Monika Litschko

Die Blockade

 

Kaline: „Irgendwie gefallen mir die rosa Schafe nicht. Sie sind so rosa. So schrecklich Rosa.“

Rudolf: „Wo siehst du rosa Schafe? Da draußen sind keine rosa Schafe. Da sind gar keine Schafe.“

Kaline: „Siehst du! Das kommt daher, weil sie gerade grün geworden sind. Das sind Tarnschafe.“

Rudolf: „Tarnschafe gibt es nicht. Rosa Schafe gibt es auch nicht. Also trink' in Ruhe deinen Kaffee.“

Kaline: „Ich kann aber keinen lila Kaffee trinken. Der schmeckt mir nicht. Außerdem wackeln die gelben Schafe gerade mit ihrem Hinterteil.“

Rudolf: „Also wirklich, Kaline. Mir wachsen bald Hörner, wenn du so weiter machst. Iss deinen Kuchen und halt die Klappe.“

Kaline: „Aber deine Hörner drehen sich im Kreis, da muss ich jetzt immer hingucken. Außerdem haben die blauen Schafe gerade rotes Gras gefressen.“

Rudolf: „Ich habe keine Hörner, Kaline. Blaue Schafe gibt es nicht und wenn, würden sie kein rotes Gras fressen. Rotes Gras gibt es nicht. Nur Grünes.“

Kaline: „Aber das Gras war rot. Ganz rot. Dunkelrot. Und warum sagst du, dass du Hörner hast, wenn du keine hast. Ich habe sie gesehen, links und rechts an deinem Kopf. Boa, so richtig spitze Hörner. Aber jetzt hast du nur noch zwei Stummel.“

Rudolf: „Ich bringe dich um. Ja, irgendwann werde ich es tun. Sonst bringst du mich noch ins Grab.“

Kaline: „Oh, grüne Tiger greifen die fliederfarbenen Schafe an. Du willst mich totmachen? Nur weil ich bunte Schafe sehe?“

Rudolf: „Du siehst keine Schafe, Kaline. Du hast sie niemals gesehen, weil in unserem Garten noch nie Schafe waren. Und unser Gras ist grün, nicht dunkelrot. Deshalb werde ich dich töten müssen.“

Kaline: „Dann jage ich dir die Regenbogenschweine auf den Hals. Sie haben versprochen, mich zu beschützen, falls du mich töten willst. Die machen dann Harakiri mit dir.“

Rudolf: „Die Regenbogenschweine habe ich letzte Woche zum Schlachter gebracht. Der hat schon Harakiri mit ihnen gemacht.“

Kaline: „Haha, ich habe sie wieder abgeholt. Was sagst du jetzt?
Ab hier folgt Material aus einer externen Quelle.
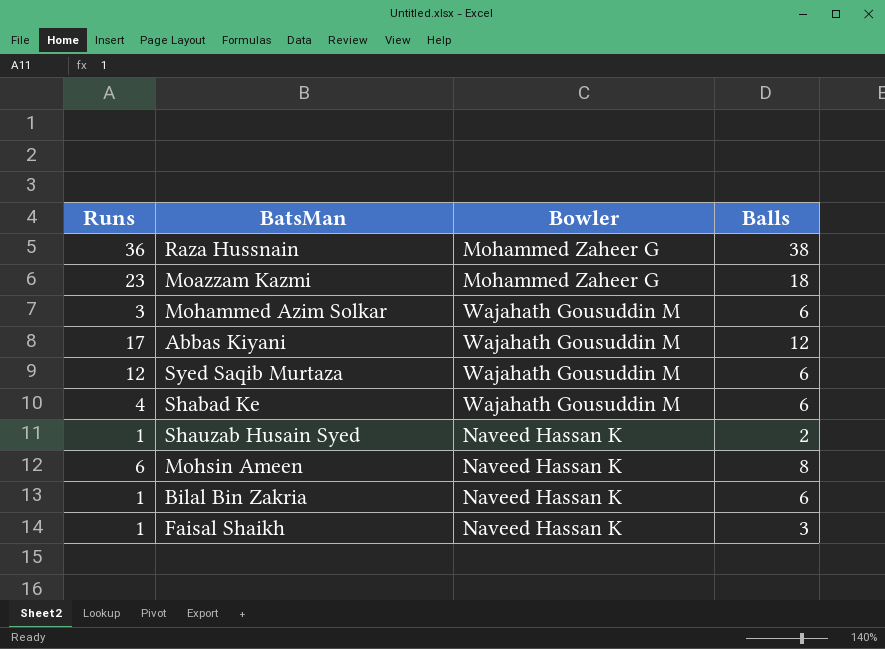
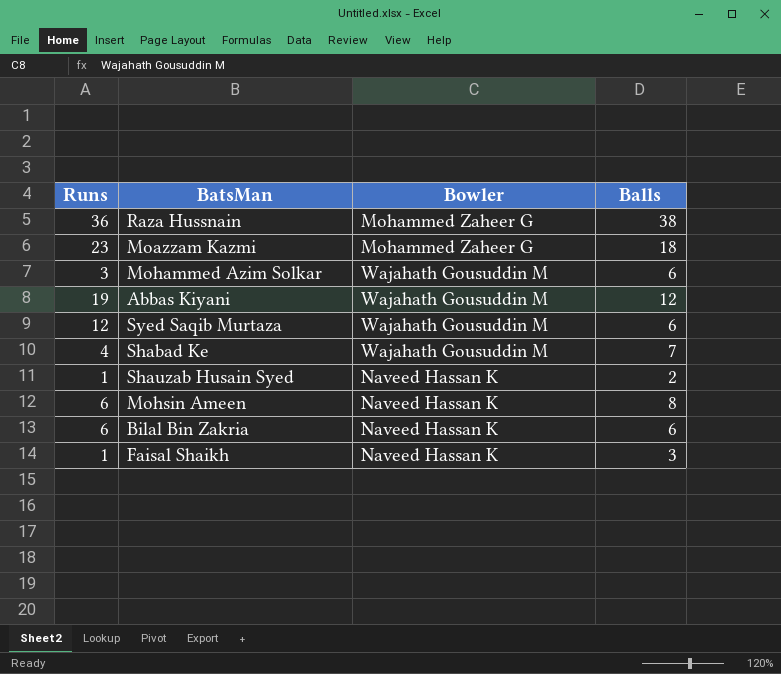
Abbas Kiyani | Runs: 17 -> 19
Shabad Ke | Balls: 6 -> 7
Bilal Bin Zakria | Runs: 1 -> 6

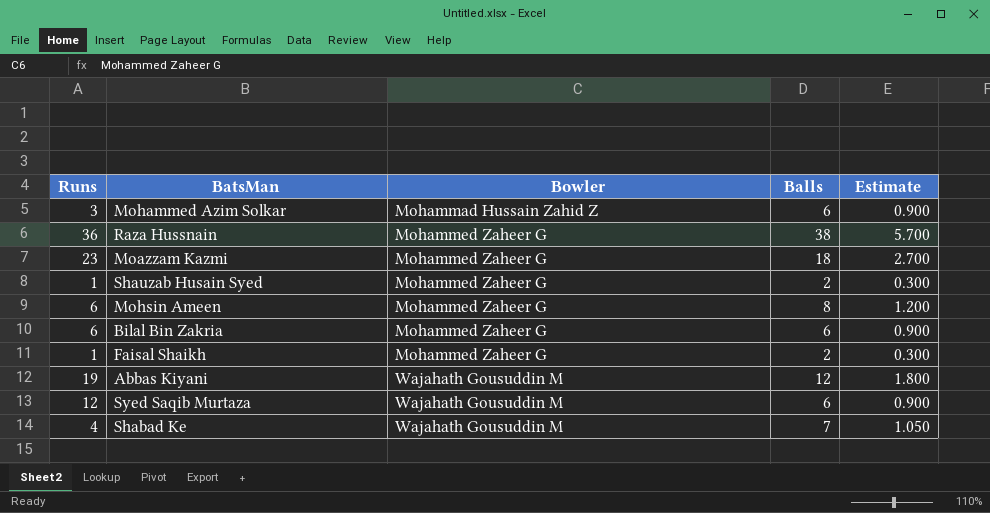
row order: none -> Bowler ascending
column Estimate | formula: none -> [Balls] * 0.15
Mohammed Azim Solkar | Bowler: Wajahath Gousuddin M -> Mohammad Hussain Zahid Z
Shauzab Husain Syed | Bowler: Naveed Hassan K -> Mohammed Zaheer G
Mohsin Ameen | Bowler: Naveed Hassan K -> Mohammed Zaheer G
Bilal Bin Zakria | Bowler: Naveed Hassan K -> Mohammed Zaheer G
Faisal Shaikh | Bowler: Naveed Hassan K -> Mohammed Zaheer G
Faisal Shaikh | Balls: 3 -> 2

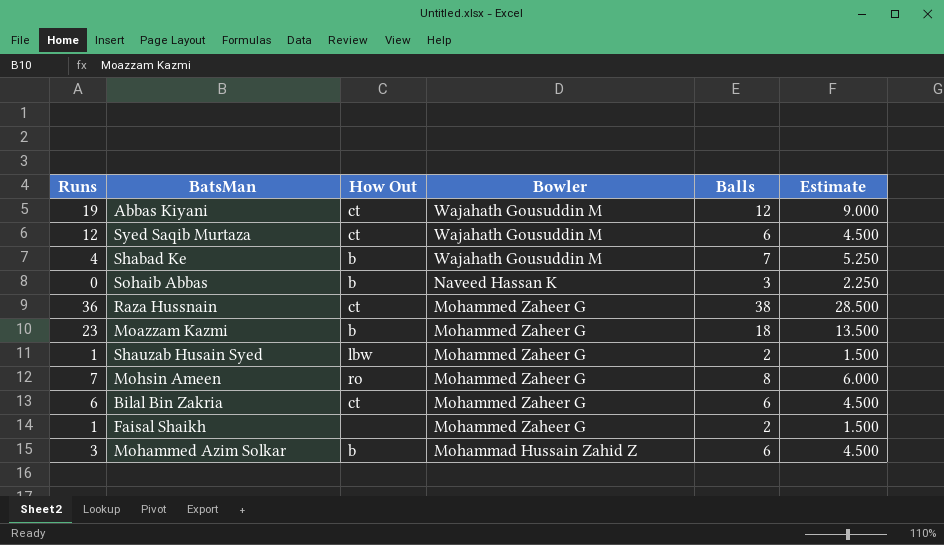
row order: Bowler ascending -> Bowler descending
column How Out | position: none -> 3
column Estimate | formula: [Balls] * 0.15 -> [Balls] * 0.75
row Sohaib Abbas: none -> 0 | b | Naveed Hassan K | 3 | 2.250
Mohsin Ameen | Runs: 6 -> 7

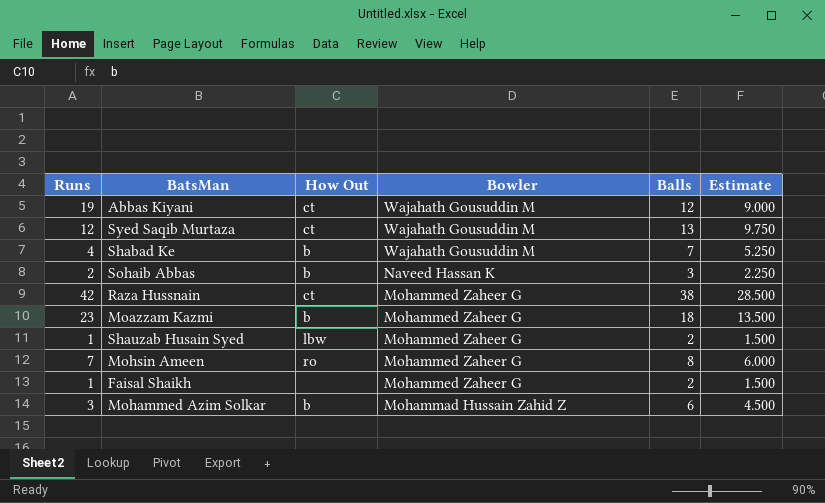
row Bilal Bin Zakria: 6 | ct | Mohammed Zaheer G | 6 | 4.500 -> none
Syed Saqib Murtaza | Balls: 6 -> 13
Syed Saqib Murtaza | Estimate: 4.500 -> 9.750
Sohaib Abbas | Runs: 0 -> 2
Raza Hussnain | Runs: 36 -> 42

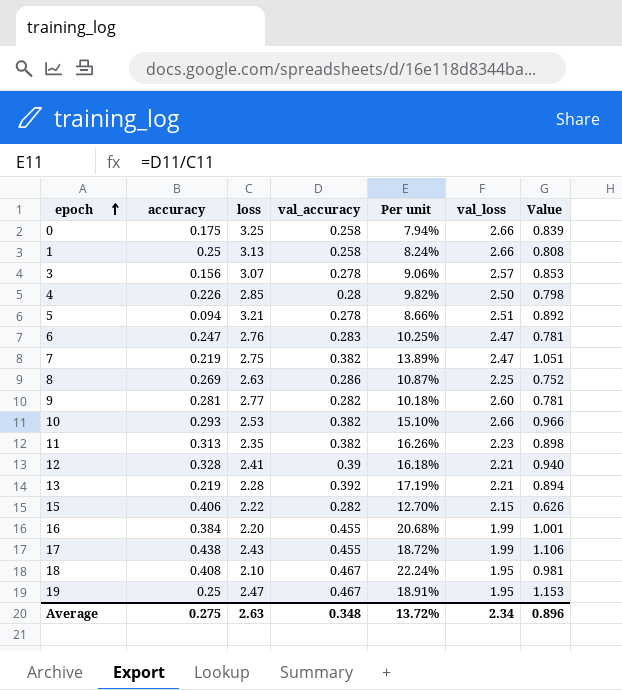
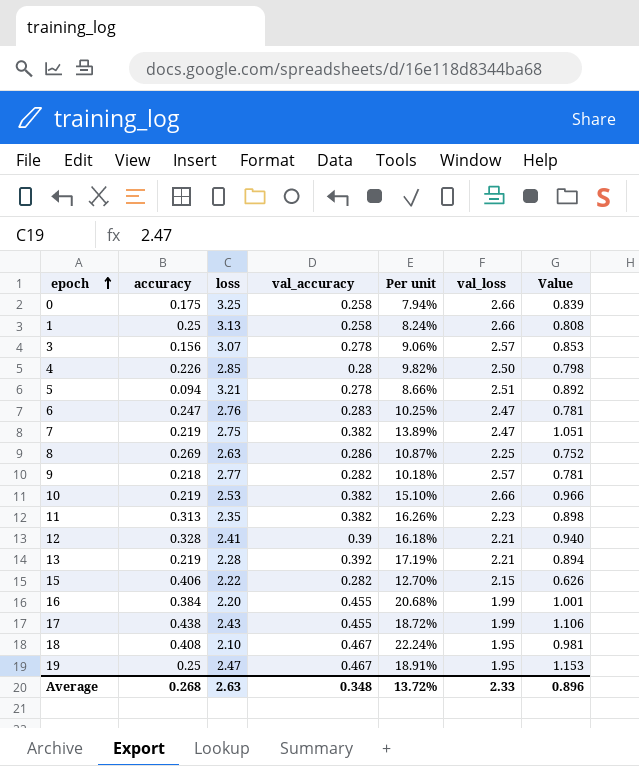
9 | accuracy: 0.281 -> 0.218
9 | val_loss: 2.60 -> 2.57
10 | accuracy: 0.293 -> 0.219
Average | accuracy: 0.275 -> 0.268
Average | val_loss: 2.34 -> 2.33

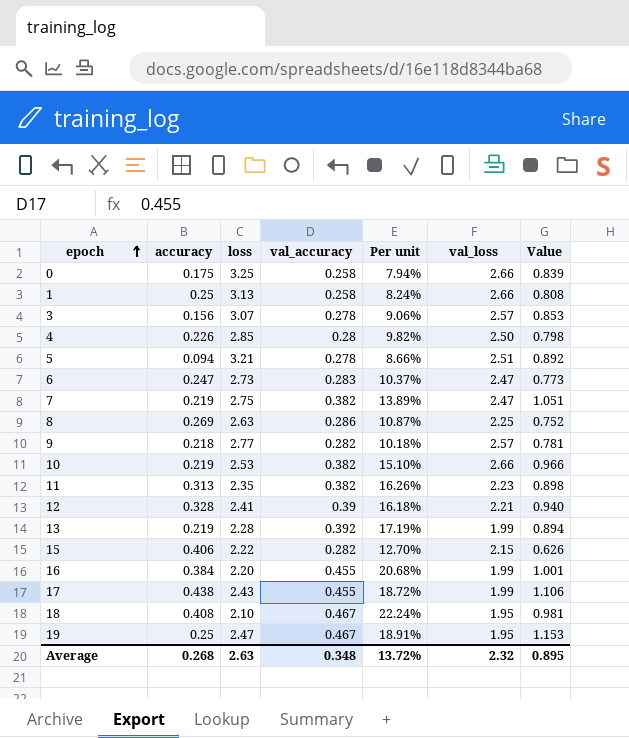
6 | loss: 2.76 -> 2.73
6 | Per unit: 10.25% -> 10.37%
6 | Value: 0.781 -> 0.773
13 | val_loss: 2.21 -> 1.99
Average | val_loss: 2.33 -> 2.32
Average | Value: 0.896 -> 0.895

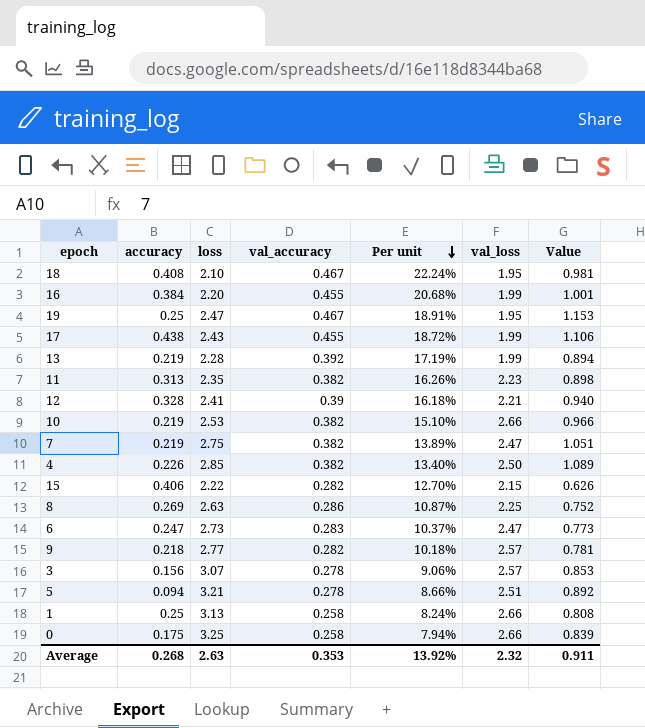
row order: epoch ascending -> Per unit descending
4 | val_accuracy: 0.28 -> 0.382
4 | Per unit: 9.82% -> 13.40%
4 | Value: 0.798 -> 1.089
Average | val_accuracy: 0.348 -> 0.353
Average | Per unit: 13.72% -> 13.92%
Average | Value: 0.895 -> 0.911

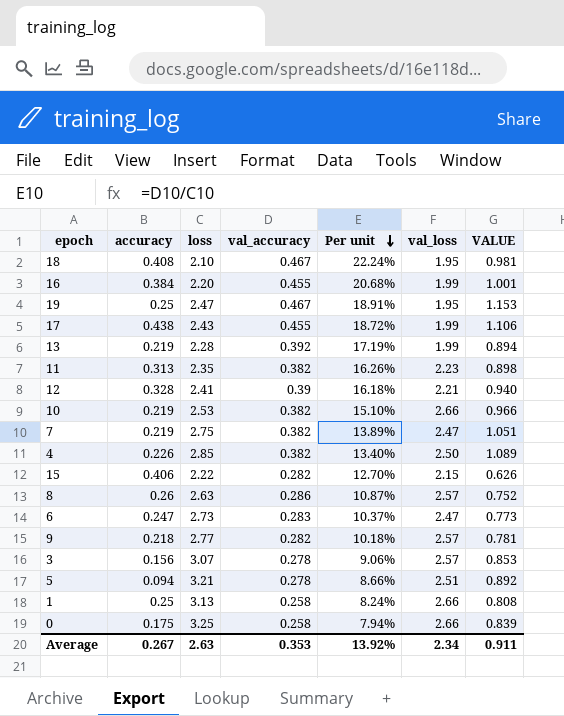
column name: Value -> VALUE
8 | accuracy: 0.269 -> 0.26
8 | val_loss: 2.25 -> 2.57
Average | accuracy: 0.268 -> 0.267
Average | val_loss: 2.32 -> 2.34

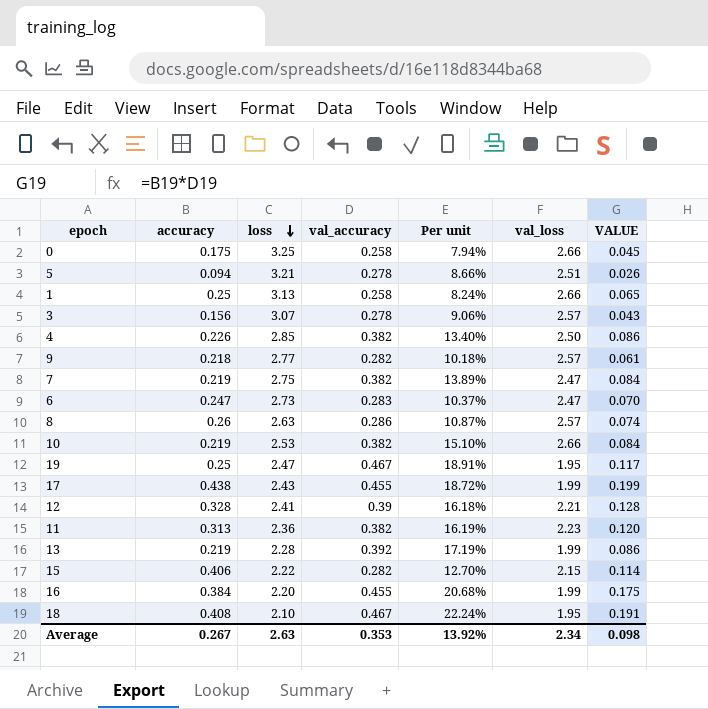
row order: Per unit descending -> loss descending
column VALUE | formula: [loss] * [val_accuracy] -> [accuracy] * [val_accuracy]
11 | loss: 2.35 -> 2.36
11 | Per unit: 16.26% -> 16.19%
Average | VALUE: 0.911 -> 0.098

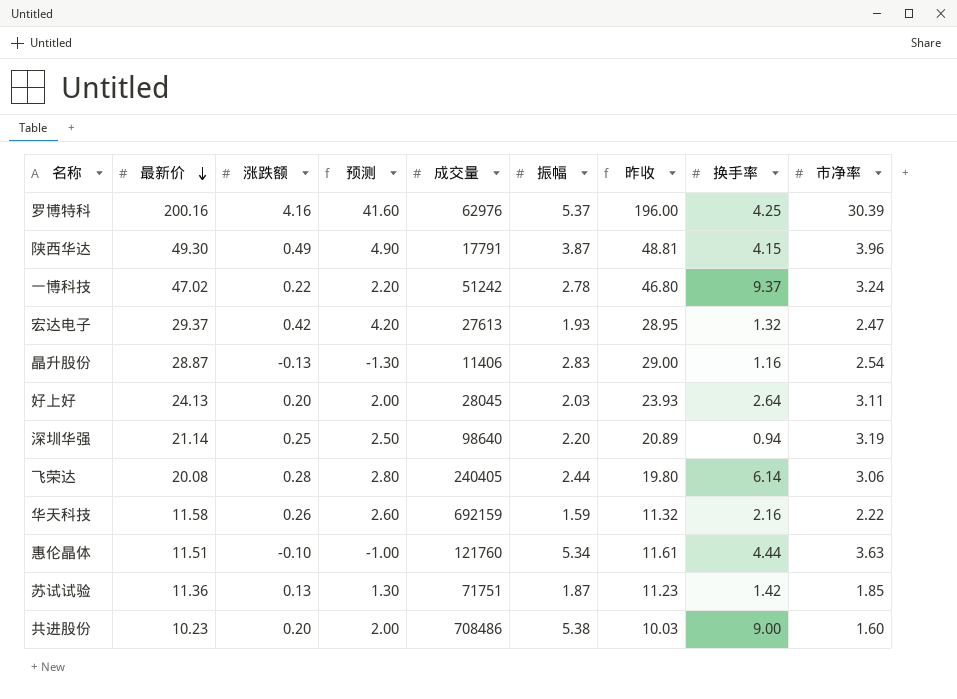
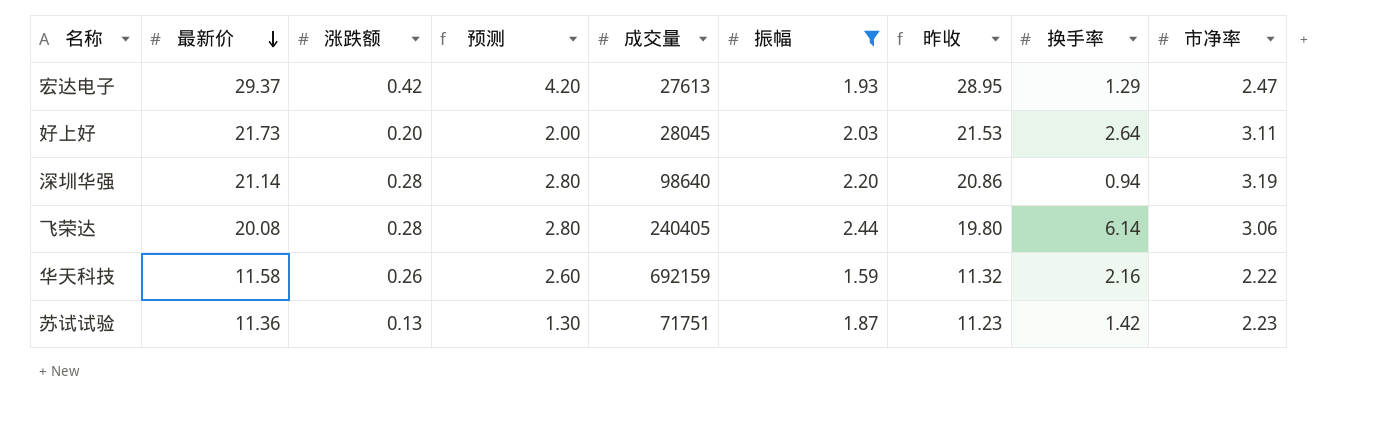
filter: none -> 振幅 <= 2.44
宏达电子 | 换手率: 1.32 -> 1.29
好上好 | 最新价: 24.13 -> 21.73
好上好 | 昨收: 23.93 -> 21.53
深圳华强 | 涨跌额: 0.25 -> 0.28
深圳华强 | 预测: 2.50 -> 2.80
深圳华强 | 昨收: 20.89 -> 20.86
苏试试验 | 市净率: 1.85 -> 2.23

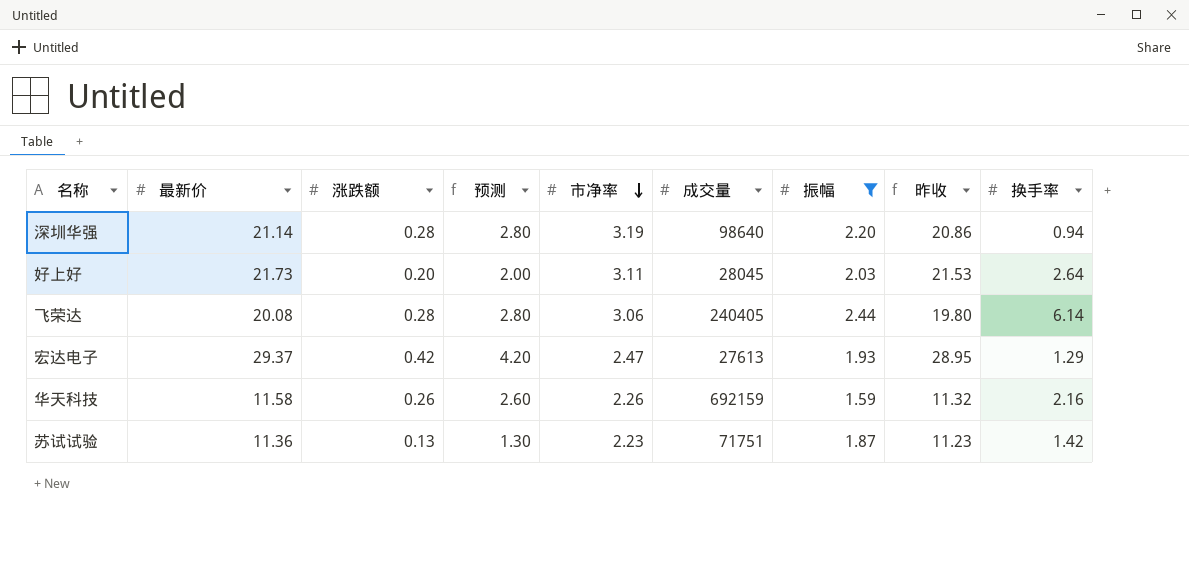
row order: 最新价 descending -> 市净率 descending
column 市净率 | position: 9 -> 5
华天科技 | 市净率: 2.22 -> 2.26

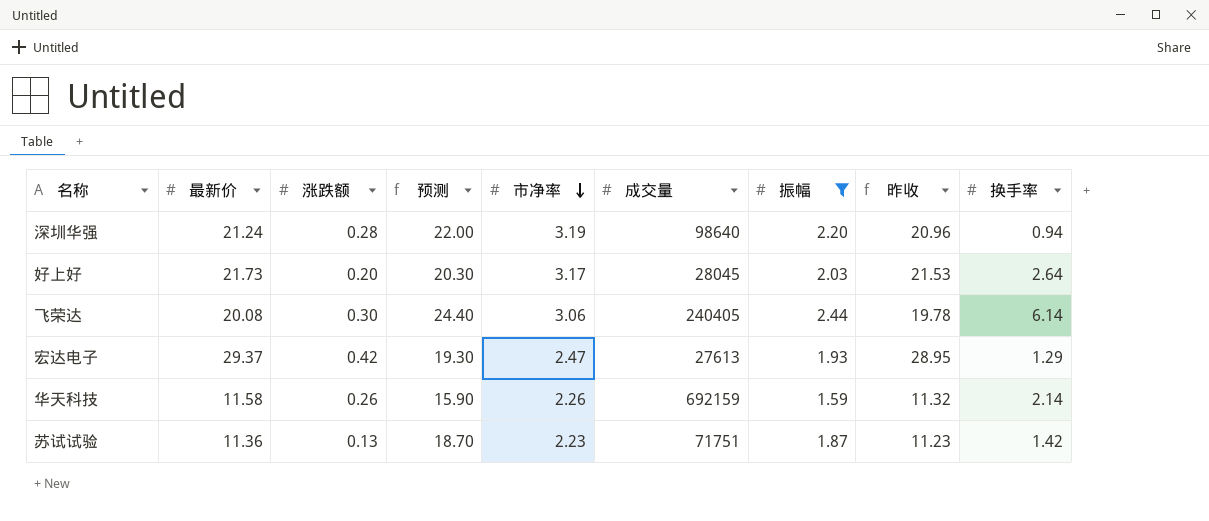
column 预测 | formula: [涨跌额] * 10 -> [振幅] * 10
深圳华强 | 最新价: 21.14 -> 21.24
深圳华强 | 昨收: 20.86 -> 20.96
好上好 | 市净率: 3.11 -> 3.17
飞荣达 | 涨跌额: 0.28 -> 0.30
飞荣达 | 昨收: 19.80 -> 19.78
华天科技 | 换手率: 2.16 -> 2.14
Außerdem habe ich sie zum Lateinunterricht angemeldet.“

Rudolf: „Du hast was? Und wenn, warum lernen sie jetzt Latein?“

Kaline: „Damit du sie nicht mehr verstehen kannst. In deiner Gegenwart werden sie nicht mehr schweinisch sprechen. Nur noch Latein.“

Rudolf: „Gut. Du hast ja mit Latein auch nichts am Hut.“

Kaline: „Ach ja? Ich spreche aber neuerdings Französisch. Wulle wu Fronzai amekma. Hörst du den lateinischen Akzent?“

Rudolf: „Es hat gewirkt. Gib mir meinen Block, schnell. Nun mach schon.“

Kaline: „Ehrlich? Hier dein Block. Mann Rudolf, du hast deine Schreibblockade überwunden. Das machen wir jetzt immer, wenn du nicht mehr weiter weißt.“

Rudolf: „Das Rollenspiel war Klasse. Ich könnte jetzt die schönsten Gedichte und Geschichten schreiben. Du bist einmalig und fantasievoll.“

Kaline: „Das liegt an den eckigen Kühen, die gerade an unserem Fenster vorbei geflogen sind.“

Ein Schuss pfeift durch den heißen Sommertag. Kaline ist tot. Zu ihrer Beerdigung kamen bunte Schafe, Regenbogenschweine, grüne Tiger, der Schlachter und ein paar eckige Kühe flogen auch kurz vorbei. In Rudolfs Baum sitzt nun eine Katze mit glühenden Augen und beobachtet blaue Schafe, die rotes Gras fressen. Ob sie in zwanzig Jahren noch da sitzen wird, kann niemand sagen.